◆ Exercise
Leave out the pictures, and reproduce exactly the lines from the line containing "[631,184,750,202] the tech" through the final line of the entries.

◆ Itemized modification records
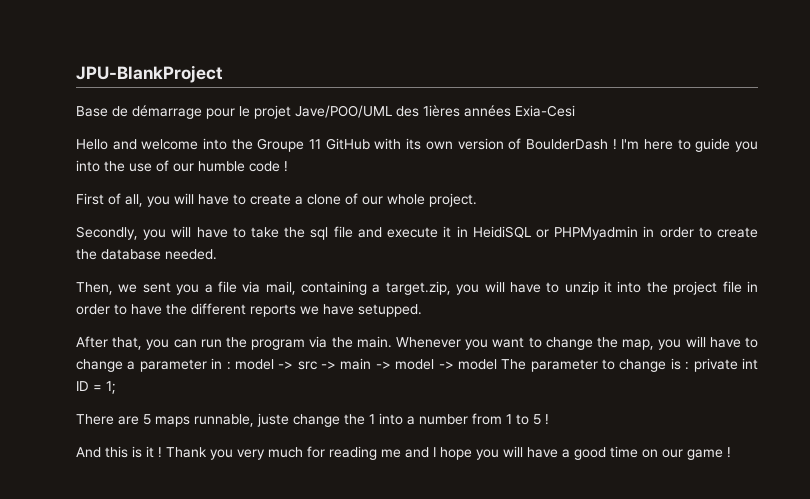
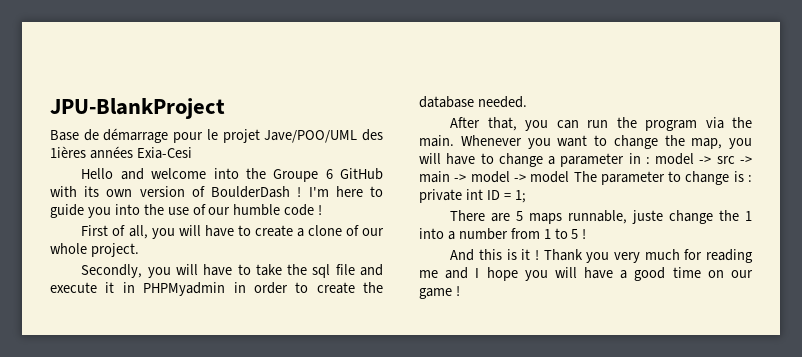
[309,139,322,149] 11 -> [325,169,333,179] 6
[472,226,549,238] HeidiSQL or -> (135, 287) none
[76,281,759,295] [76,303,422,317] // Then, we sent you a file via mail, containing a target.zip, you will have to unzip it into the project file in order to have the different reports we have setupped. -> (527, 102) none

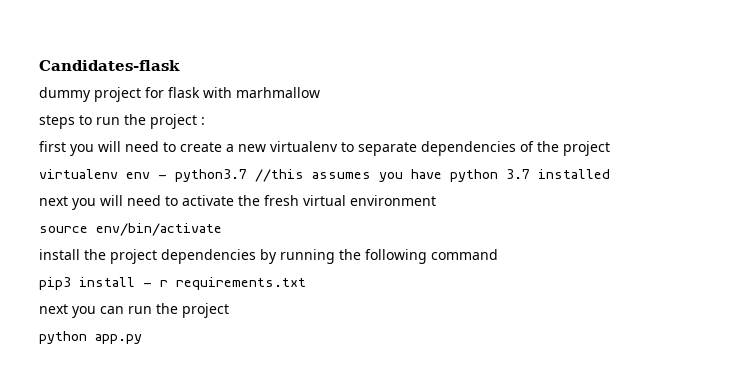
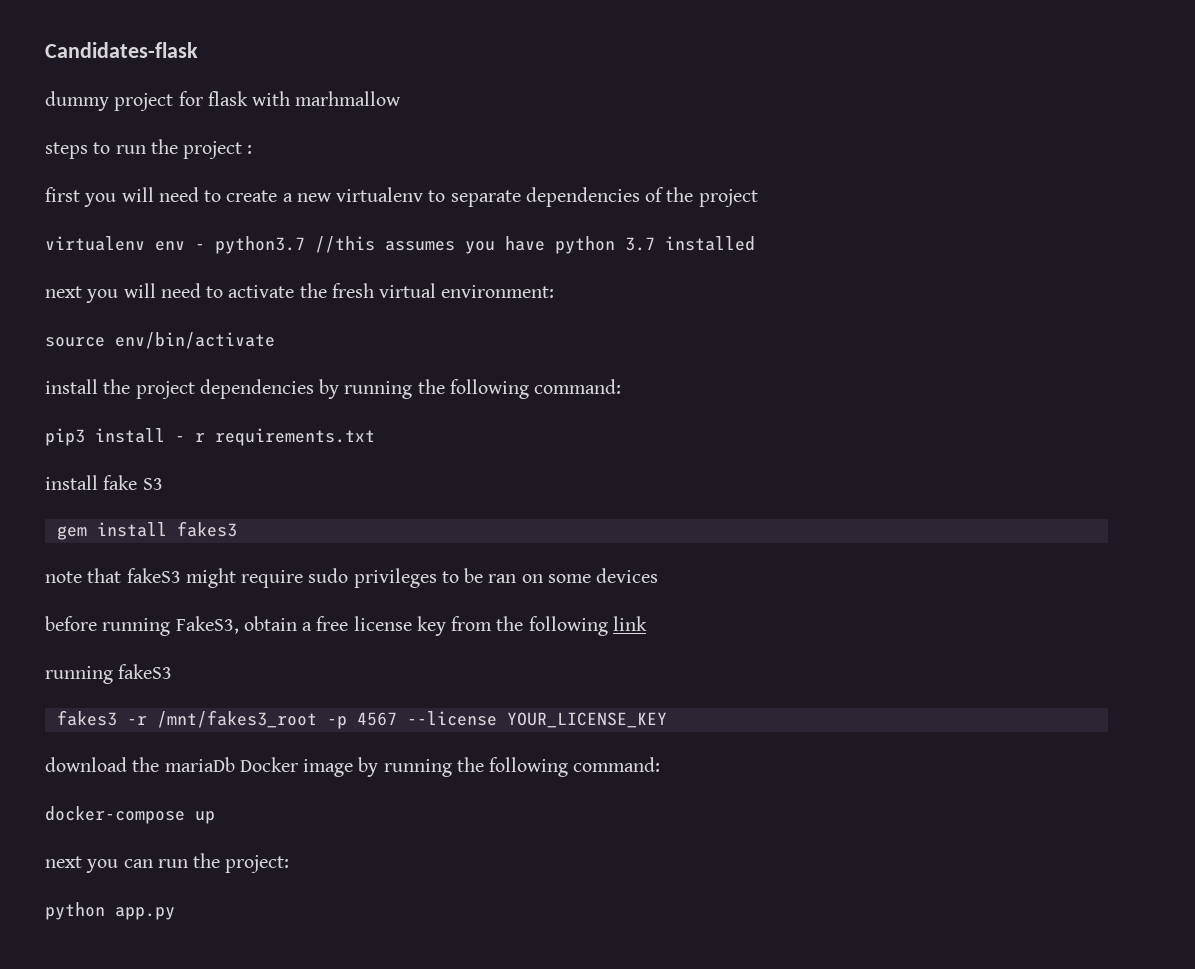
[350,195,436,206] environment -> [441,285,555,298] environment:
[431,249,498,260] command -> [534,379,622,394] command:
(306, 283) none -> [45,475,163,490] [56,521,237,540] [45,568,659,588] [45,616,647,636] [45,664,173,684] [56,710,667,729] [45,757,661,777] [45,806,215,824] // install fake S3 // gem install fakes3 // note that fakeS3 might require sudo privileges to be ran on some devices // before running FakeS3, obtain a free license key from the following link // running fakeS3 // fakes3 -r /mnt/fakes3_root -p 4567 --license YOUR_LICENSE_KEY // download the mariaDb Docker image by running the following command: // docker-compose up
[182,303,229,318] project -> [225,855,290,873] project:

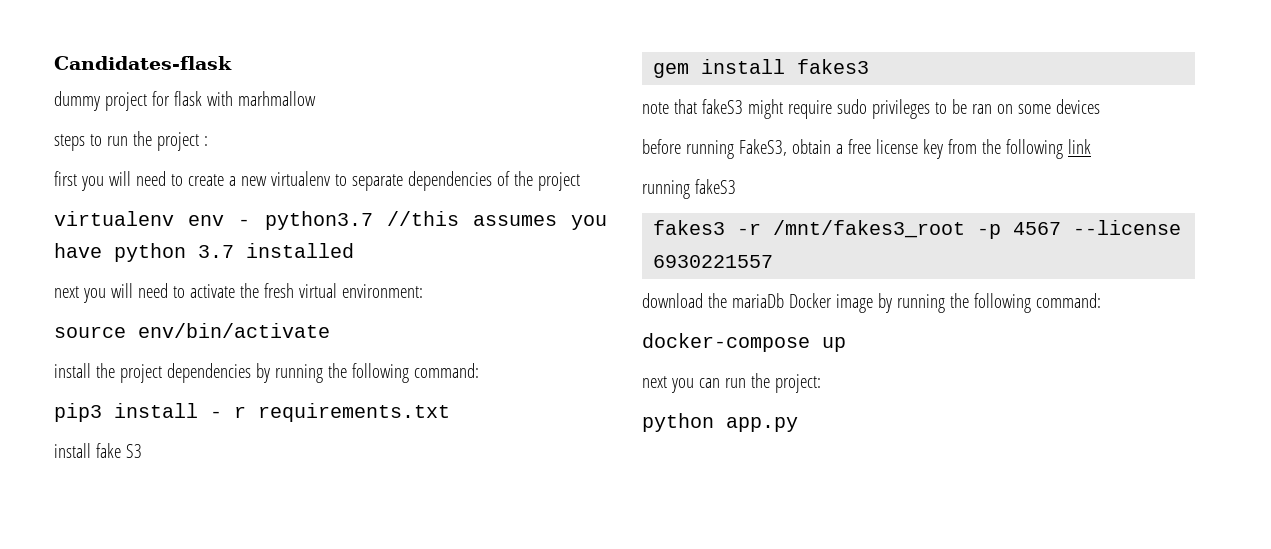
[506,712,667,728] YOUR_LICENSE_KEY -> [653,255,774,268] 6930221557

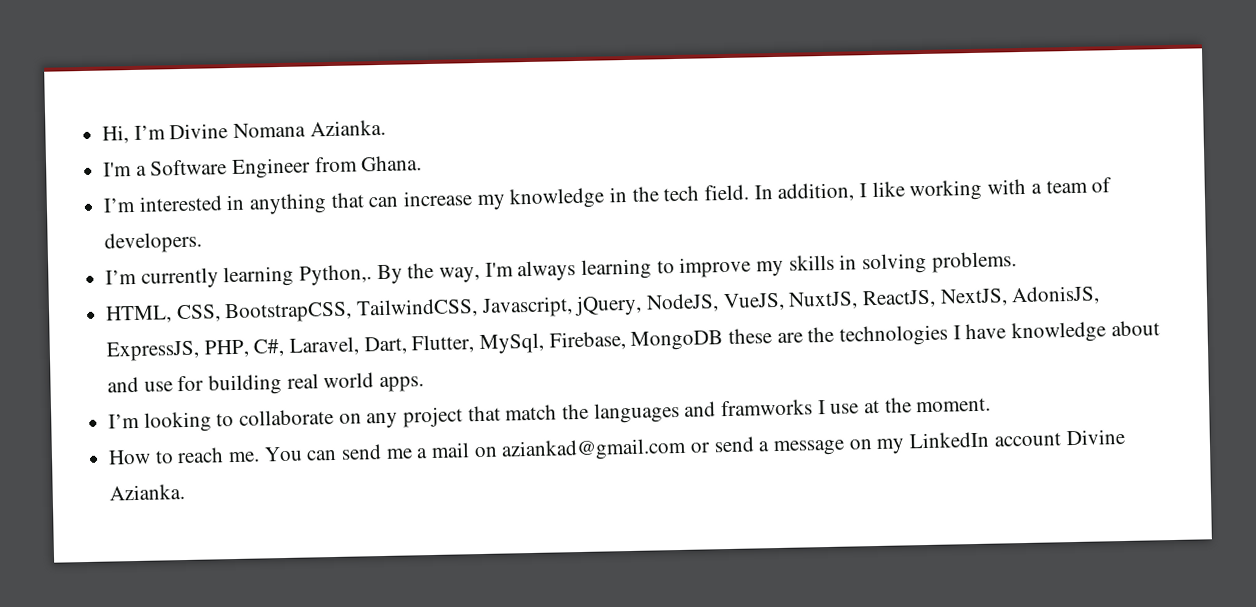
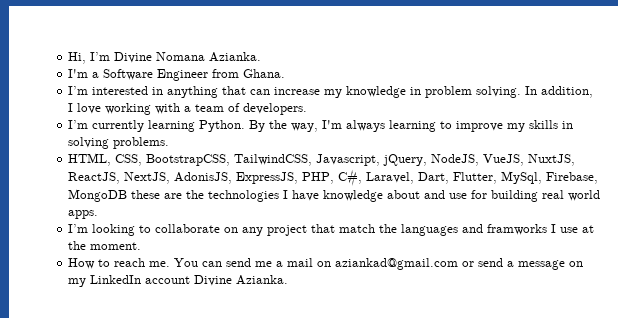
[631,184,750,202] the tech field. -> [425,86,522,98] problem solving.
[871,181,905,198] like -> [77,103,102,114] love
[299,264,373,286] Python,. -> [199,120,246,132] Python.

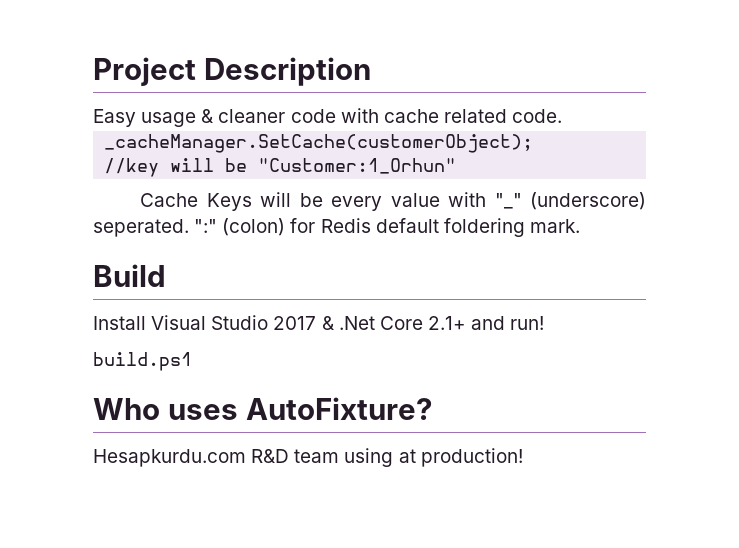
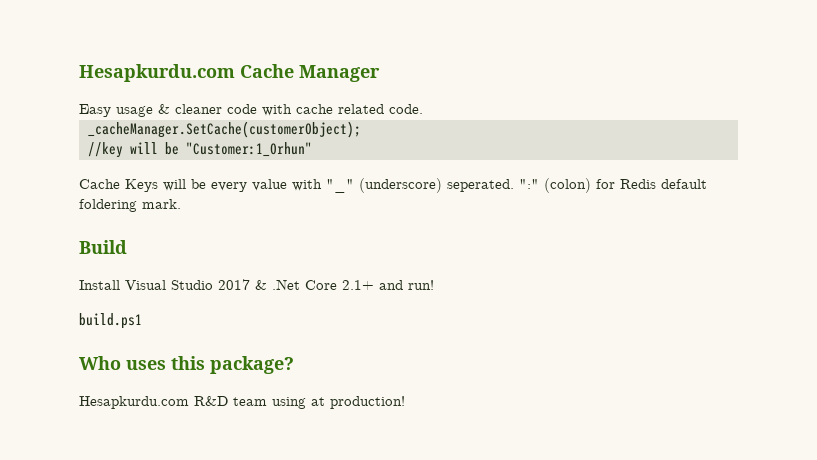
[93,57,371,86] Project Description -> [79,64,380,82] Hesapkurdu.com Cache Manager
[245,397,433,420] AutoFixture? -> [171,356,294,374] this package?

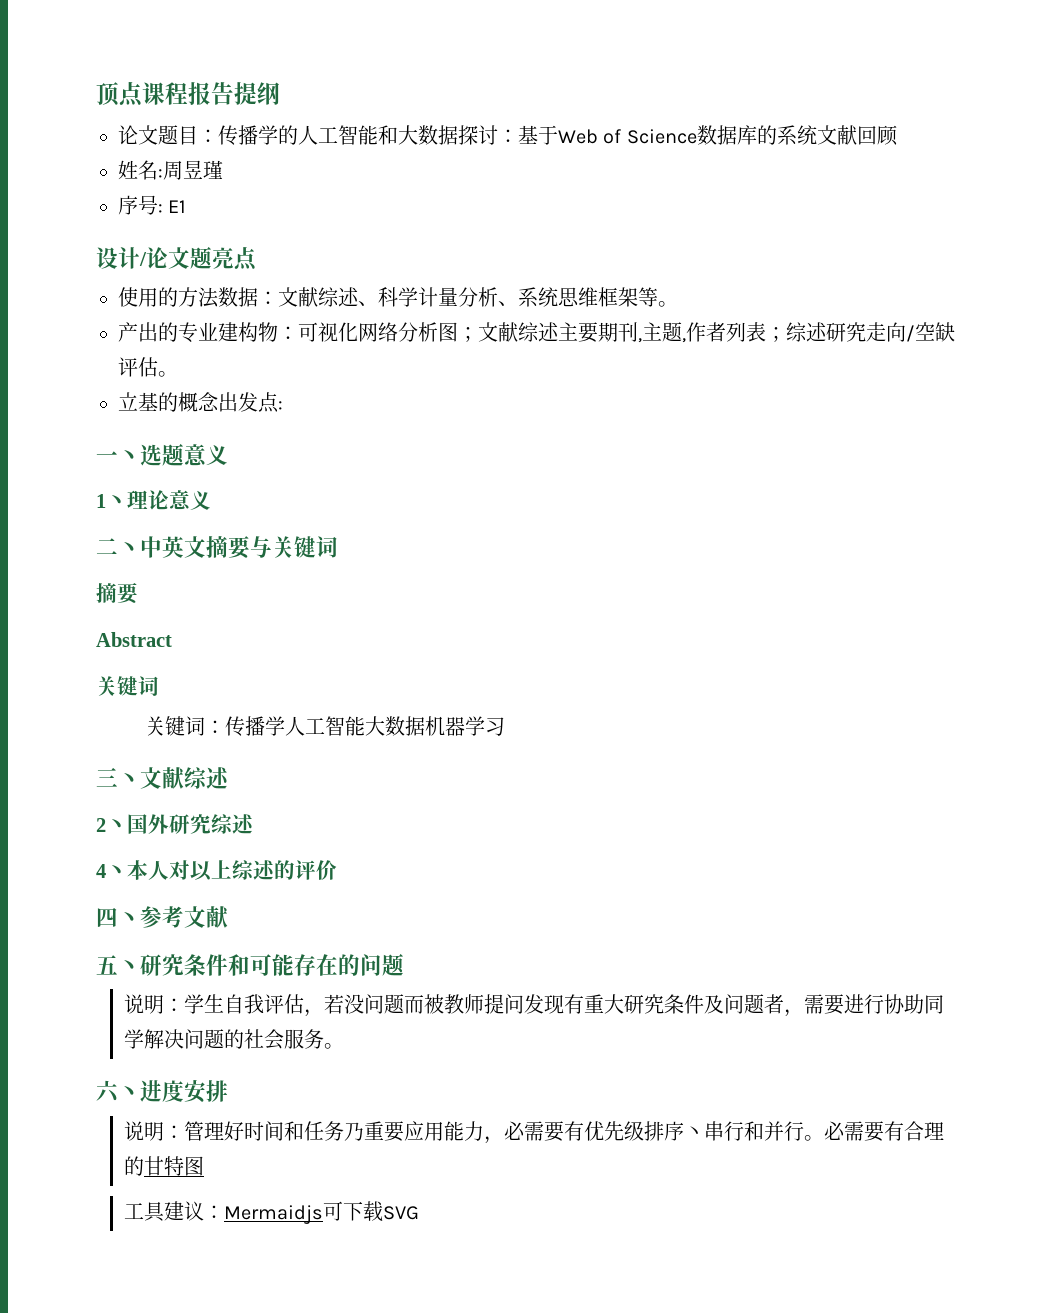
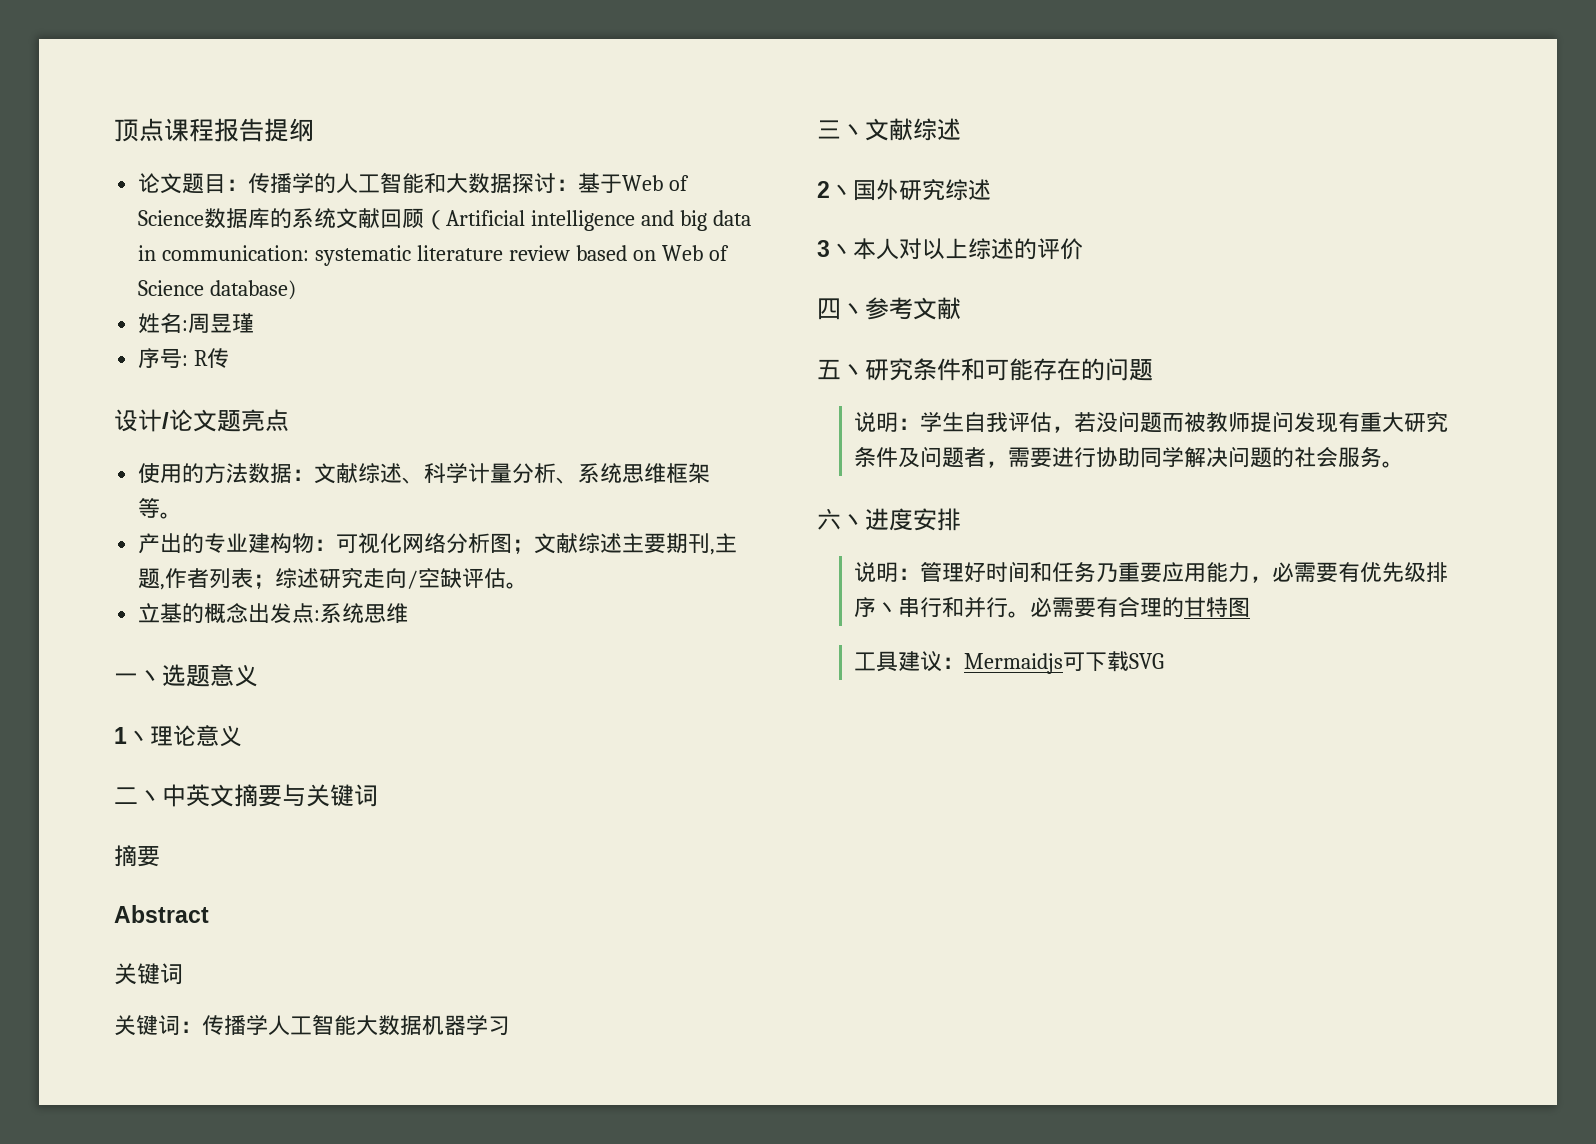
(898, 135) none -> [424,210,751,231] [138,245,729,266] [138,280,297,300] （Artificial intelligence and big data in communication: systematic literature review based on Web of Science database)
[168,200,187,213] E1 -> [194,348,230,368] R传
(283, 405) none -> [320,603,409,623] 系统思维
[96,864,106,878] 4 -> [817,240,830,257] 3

◆ Result below
[631,184,750,202] the tech field. -> [425,86,522,98] problem solving.
[871,181,905,198] like -> [77,103,102,114] love
[299,264,373,286] Python,. -> [199,120,246,132] Python.

[93,57,371,86] Project Description -> [79,64,380,82] Hesapkurdu.com Cache Manager
[245,397,433,420] AutoFixture? -> [171,356,294,374] this package?

(898, 135) none -> [424,210,751,231] [138,245,729,266] [138,280,297,300] （Artificial intelligence and big data in communication: systematic literature review based on Web of Science database)
[168,200,187,213] E1 -> [194,348,230,368] R传
(283, 405) none -> [320,603,409,623] 系统思维
[96,864,106,878] 4 -> [817,240,830,257] 3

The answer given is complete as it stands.